“Your judgment seems to me enormously illogical. That any ordinarily good man should so deceive himself, appears to my mind altogether impossible and incredible.”
“Ah! but he was an extraordinarily good man.”
“Therefore the more likely to think too much of himself?”
“Why not? I see the same thing in his followers all about me.”
“Doubtless the servant shall be as his master,” said the minister, and closed his mouth, resolved to speak no more. But his conscience woke, and goaded him with the truth that had come from the mouth of its enemy—the reproach his disciples brought upon their master, for, in the judgment of the world, the master is as his disciples.
“You Christians,” the doctor went on, “seem to me to make yourselves, most unnecessarily, the slaves of a fancied ideal. I have no such ideal to contemplate; yet I am not aware that you do better by each other than I am ready to do for any man. I can’t pretend to love every body, but I do my best for those I can help. Mr. Drake, I would gladly serve you.”
The old man said nothing. His mood was stormy. Would he accept life itself from the hand of him who denied his Master?—seek to the powers of darkness for cure?—kneel to Antichrist for favor, as if he and not Jesus were lord of life and death? Would he pray a man to whom the Bible was no better than a book of ballads, to come betwixt him and the evils of growing age and disappointment, to lighten for him the grasshopper, and stay the mourners as they went about his streets! He had half turned, and was on the point of walking silent into the house, when he bethought himself of the impression it would make on the unbeliever, if he were thus to meet the offer of his kindness. Half turned, he stood hesitating.
“I have a passion for therapeutics,” persisted the doctor; “and if I can do any thing to ease the yoke upon the shoulders of my fellows—”
Mr. Drake did not hear the end of the sentence: he heard instead, somewhere in his soul, a voice saying, “My yoke is easy, and my burden is light.” He could not let Faber help him.
“Doctor, you have the great gift of a kind heart,” he began, still half turned from him.

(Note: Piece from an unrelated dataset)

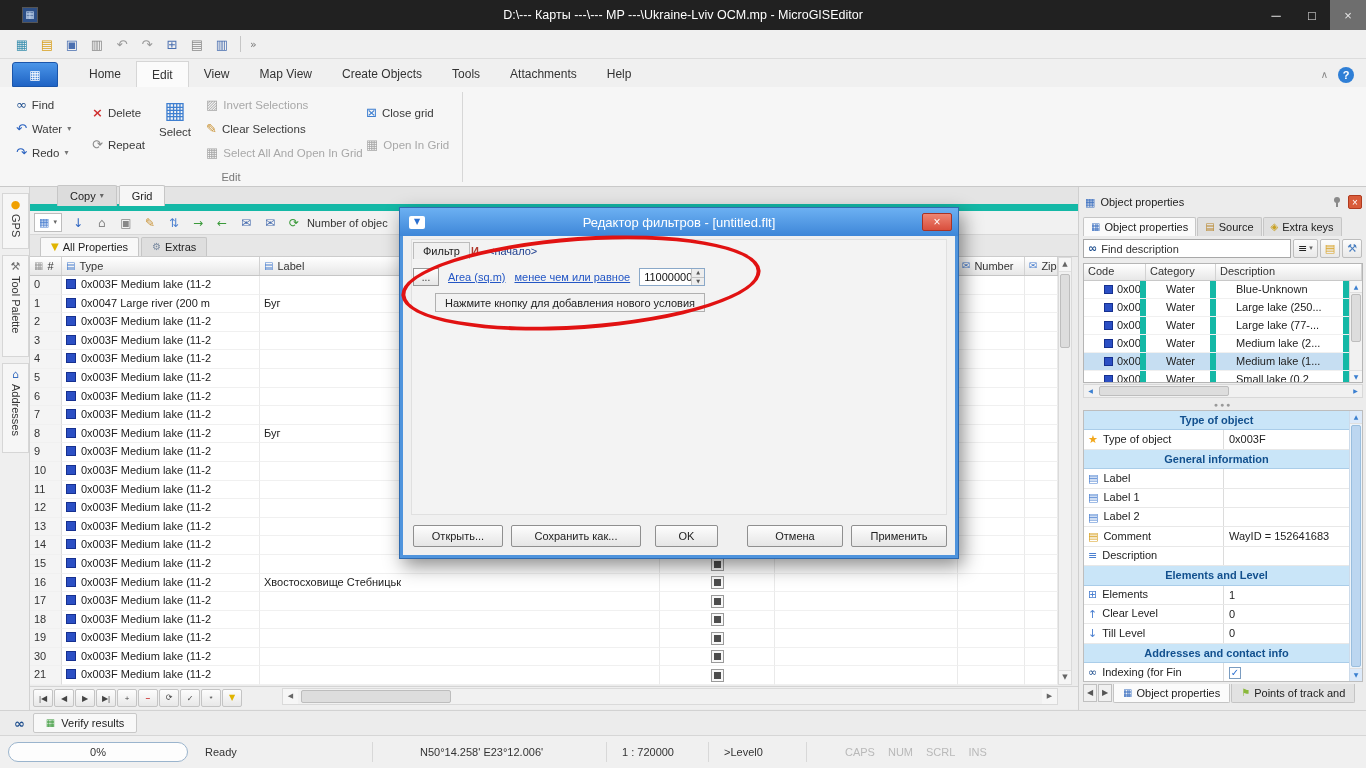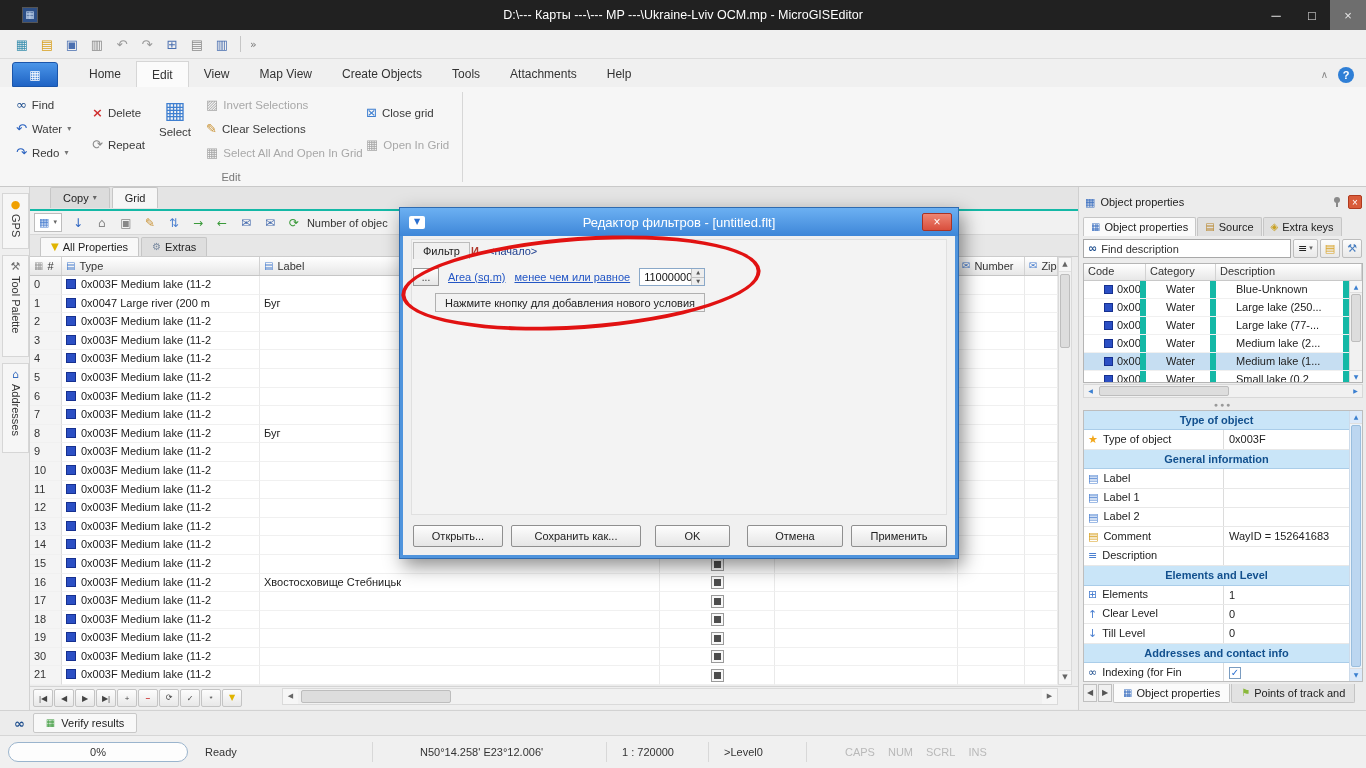"Copy" .gtabs { align-items: flex-start -> center; border-bottom: 2px solid #14b8a6 -> 7px solid #14b8a6; padding-left: 20px -> 27px }
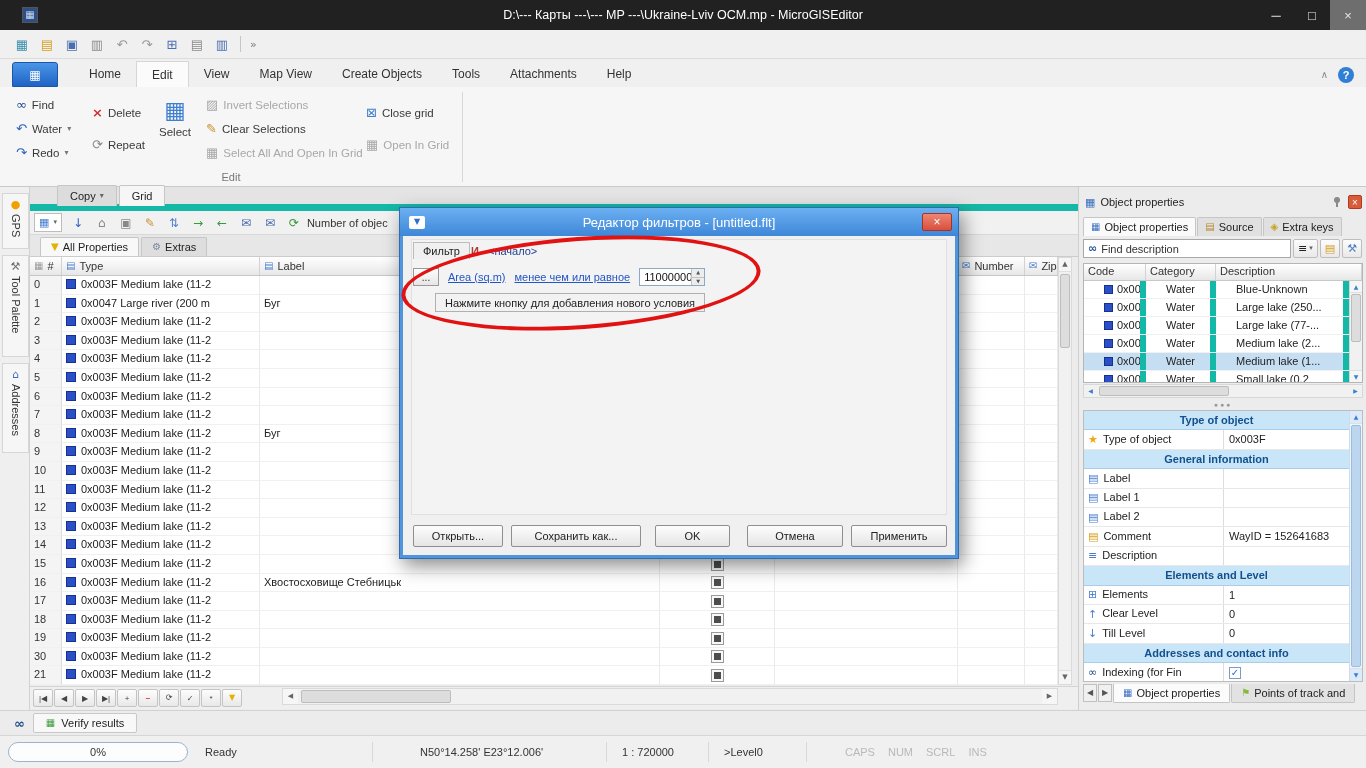"OK" span.dbtn { width: 75px -> 63px }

“My heart is like other people’s,” interrupted Faber. “If a man wants help, and I’ve got it, what more natural than that we should come together?”

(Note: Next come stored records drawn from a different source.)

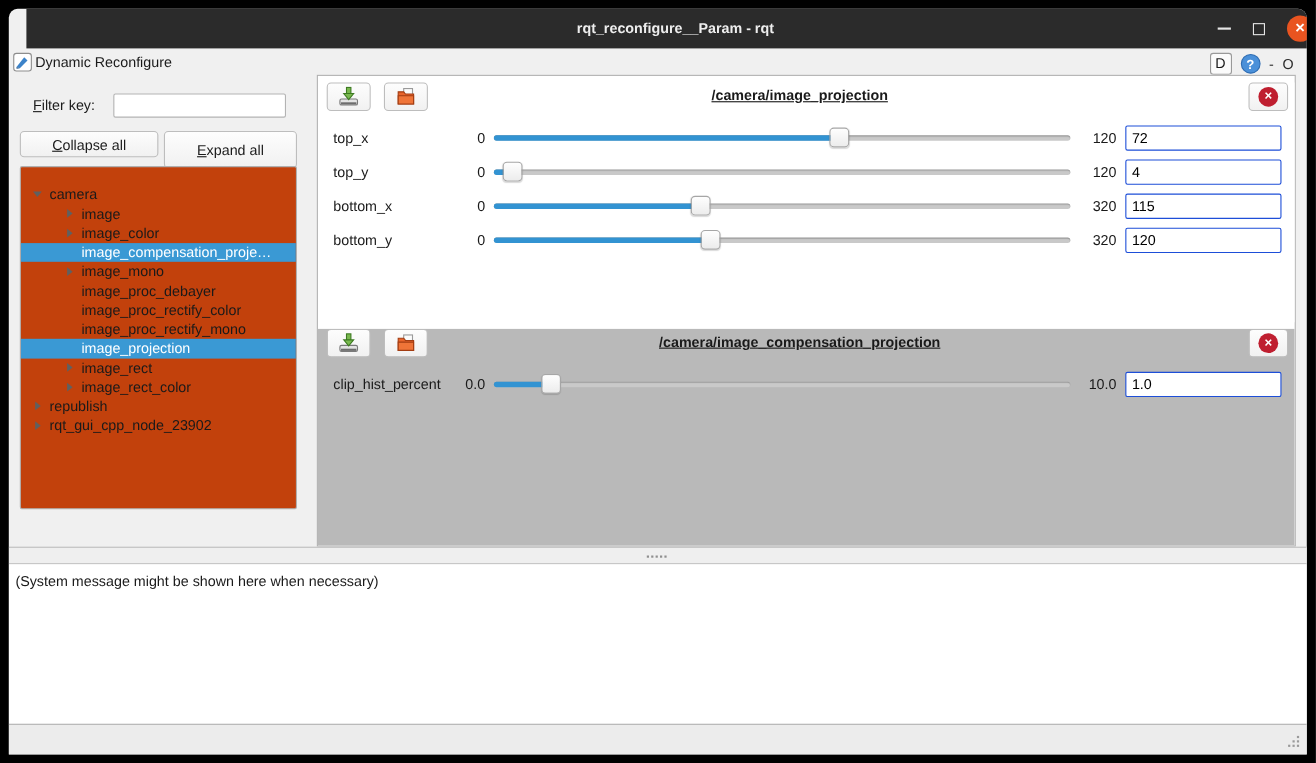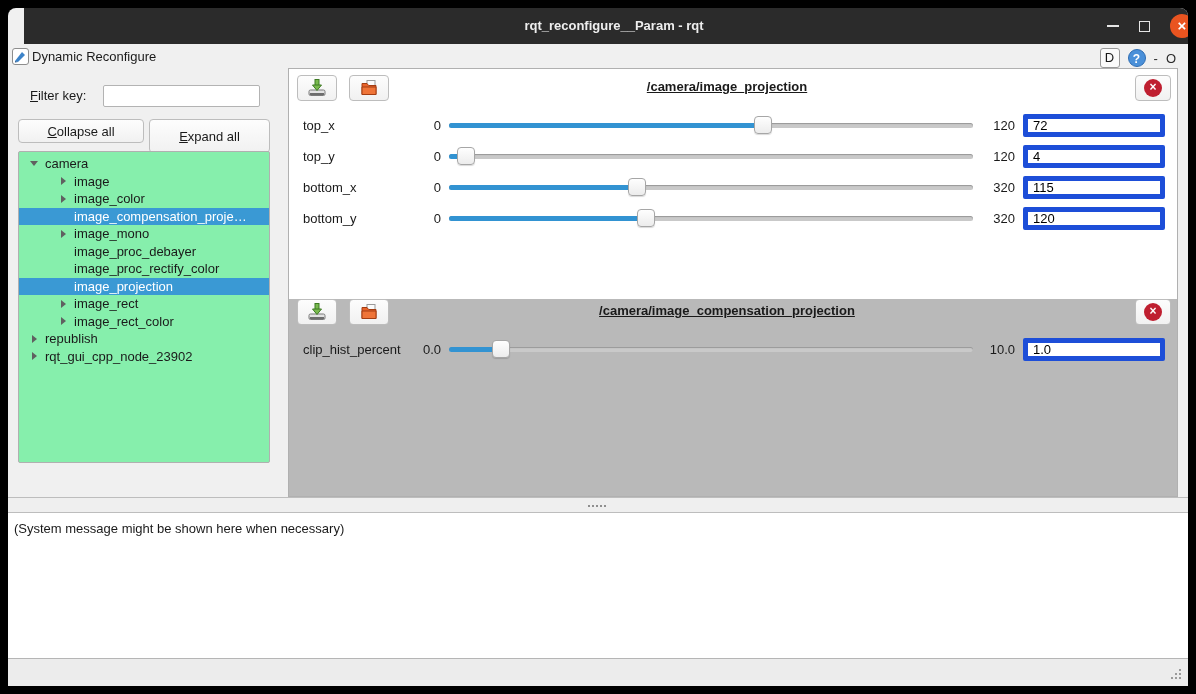"72" .pval { border: 5px solid #1d4ed8 -> 1px solid #1d4ed8 }
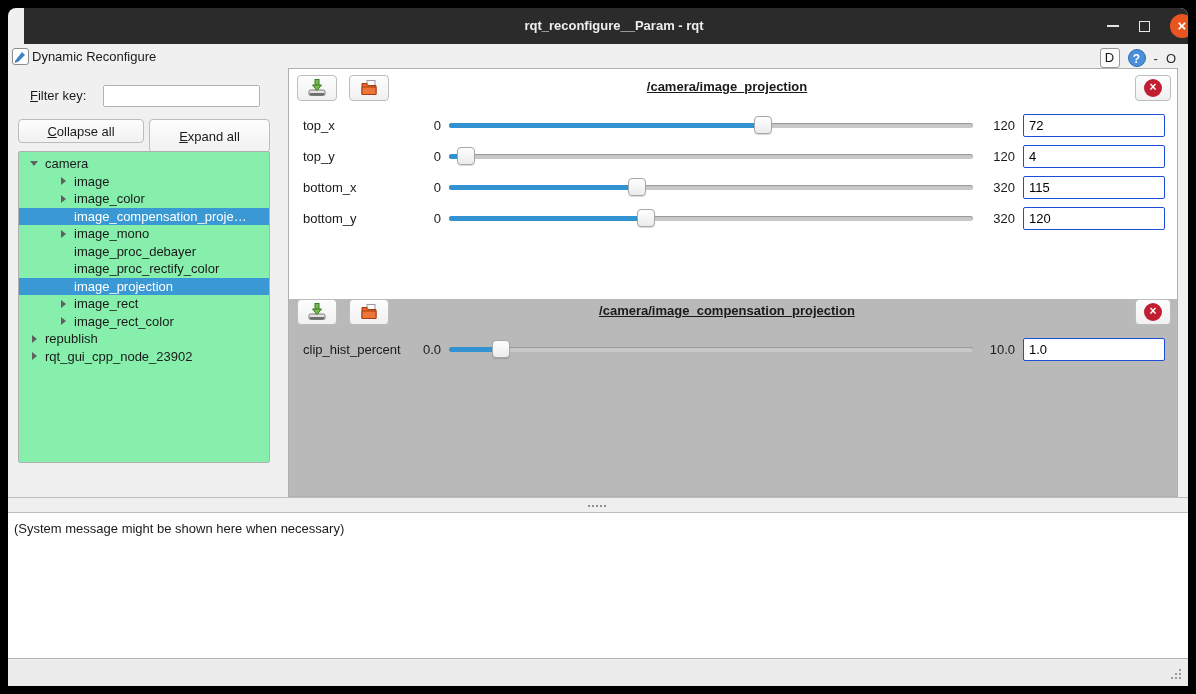"camera" .tree-box { background: #86efac -> #c2410c; padding-top: 3px -> 16px }
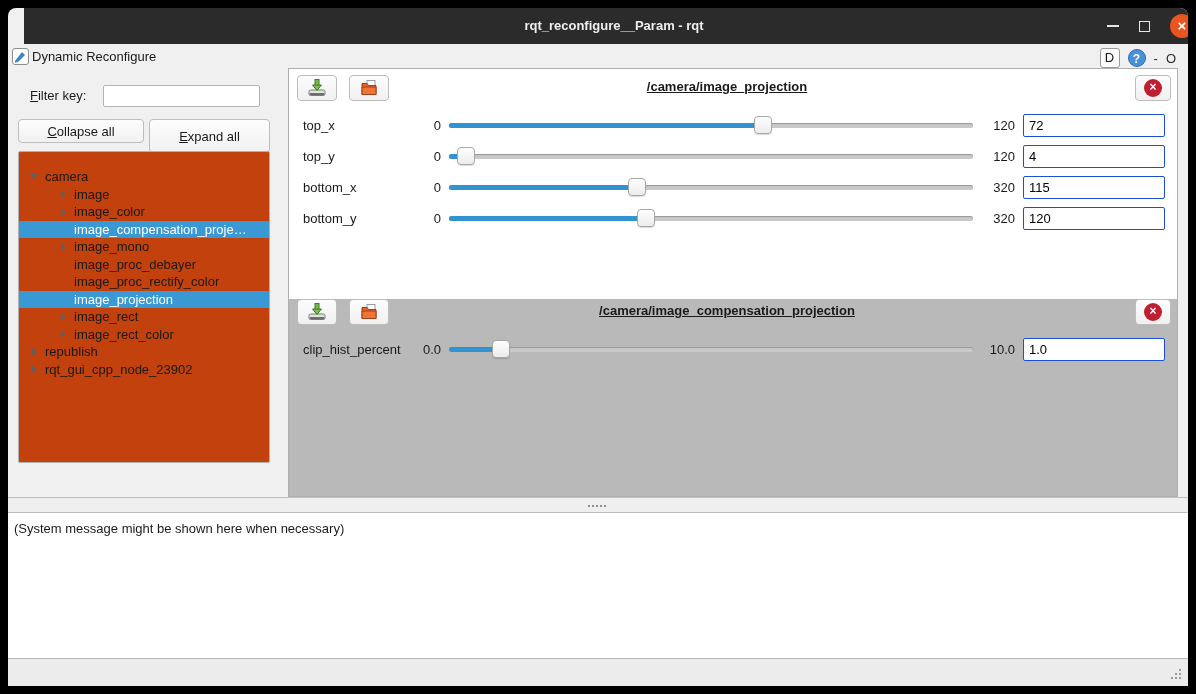"image_proc_rectify_mono" div.tree-row { html: none -> <div> <span> <i></i> </span> <span>image_proc_rectify_mono</span> </div> }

There was in the doctor an opposition to every thing that had if it were but the odor of religion about it, which might well have suggested doubt of his own doubt, and weakness buttressing itself with assertion But the case was not so. What untruth there was in him was of another and more subtle kind. Neither must it be supposed that he was a propagandist, a proselytizer. Say nothing, and the doctor said nothing. Fire but a saloon pistol, however, and off went a great gun in answer—with no bravado, for the doctor was a gentleman.